Pupils from County Durham "were left in awe" after experiencing flight simulators, taking part in a fire rescue and using riot gear to give them a flavour of what it is like to be in the cadets.

Schoolchildren from Stanley were given the opportunity to become cadets for the day, in an event organised by Durham County Council’s Stanley Area Action Partnership (AAP).

Representatives from the Air Cadets, Army Cadets, police and fire service all came together at Tanfield School to lead more than 160 Year 8 pupils in hands-on activities. They demonstrated the cadet opportunities available in the area for young people and future career possibilities in the sector.

The Northern Echo: Students from Stanley on a cadet day learn first aid skillsStudents from Stanley on a cadet day learn first aid skills (Image: DURHAM COUNTY COUNCIL)

With the Air Cadet staff, the students were able use flight simulators, took part in a virtual reality glider flight and carried out leadership exercises.

Meanwhile, with the Army Cadets, they learned about personal camouflage, tasted ration packs, took part in team-building exercises, and learned how to save lives with first aid.

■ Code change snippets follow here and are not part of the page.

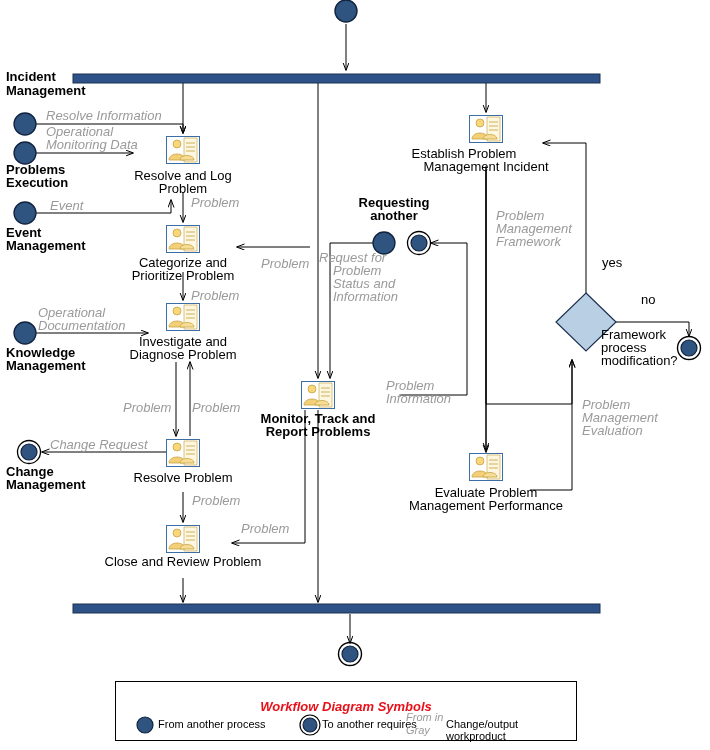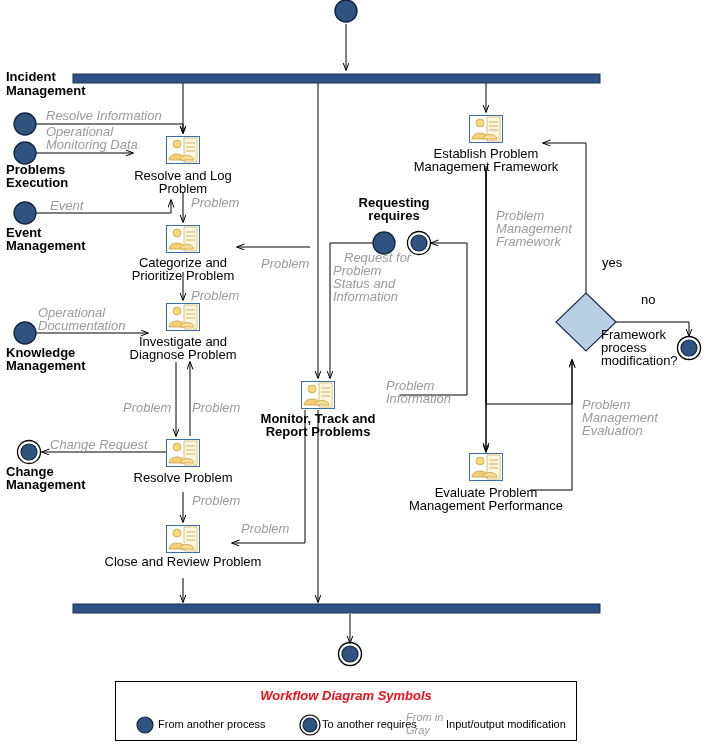"Establish Problem" div.lbl { left: 410px -> 388px }
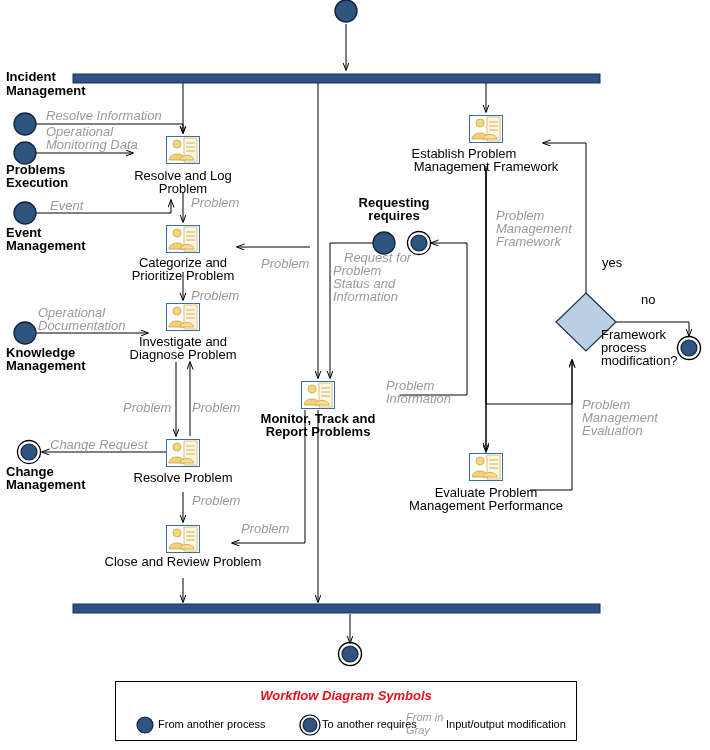"Management Framework" div.lbl { text: Framework -> Incident }
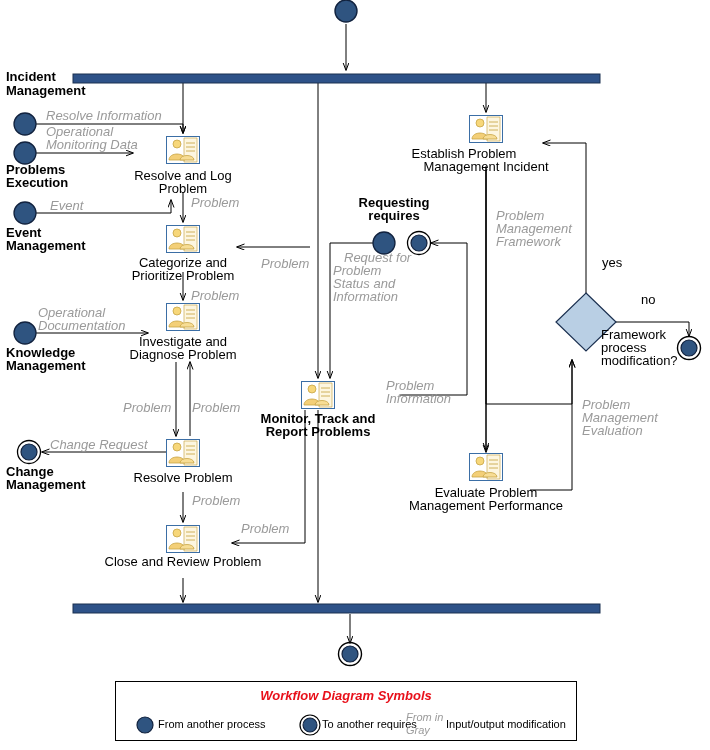"requires" div.lbl { text: requires -> another }
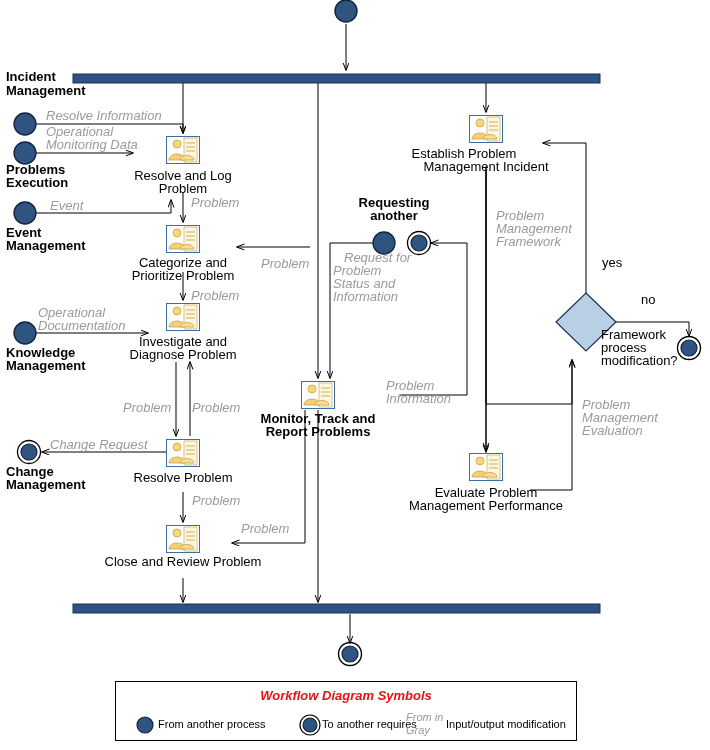"Request for" div.lbl { left: 344px -> 319px }
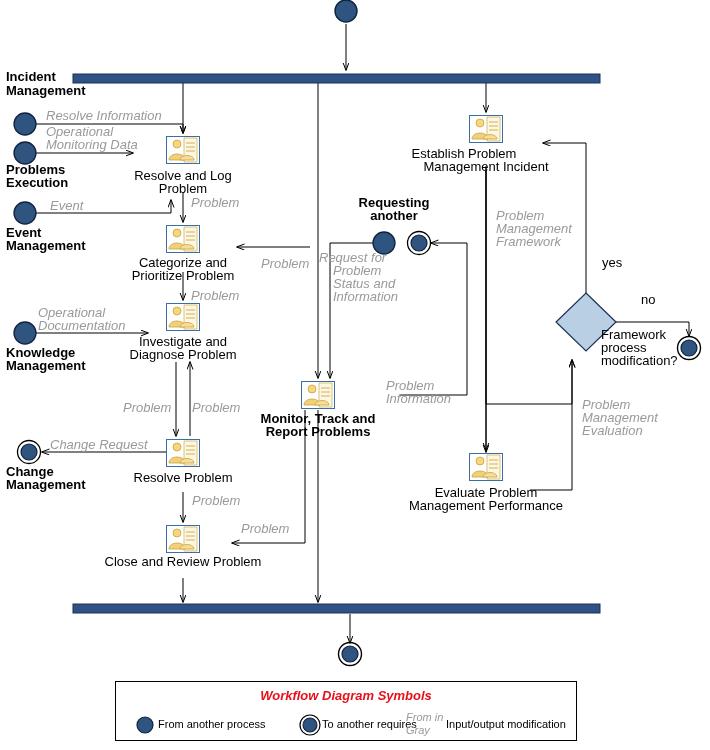"Workflow Diagram Symbols" div.legtitle { margin-top: 6px -> 17px }
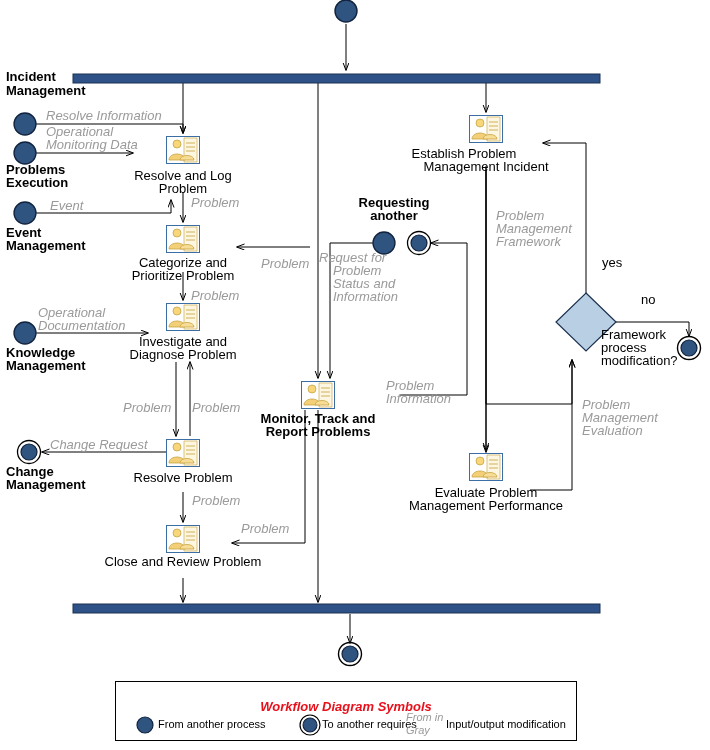"Input/output modification" div.legitem { text: Input/output modification -> Change/output workproduct }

An armed response vehicle was the centre of the show for the police, along with a long lens camera and an e-bike. The children were taught how to use riot gear, handcuffs and surveillance equipment, and how the police use drones to support their work.

The Northern Echo: A Stanley student learns how to take part in a fire hose drillA Stanley student learns how to take part in a fire hose drill (Image: DURHAM COUNTY COUNCIL)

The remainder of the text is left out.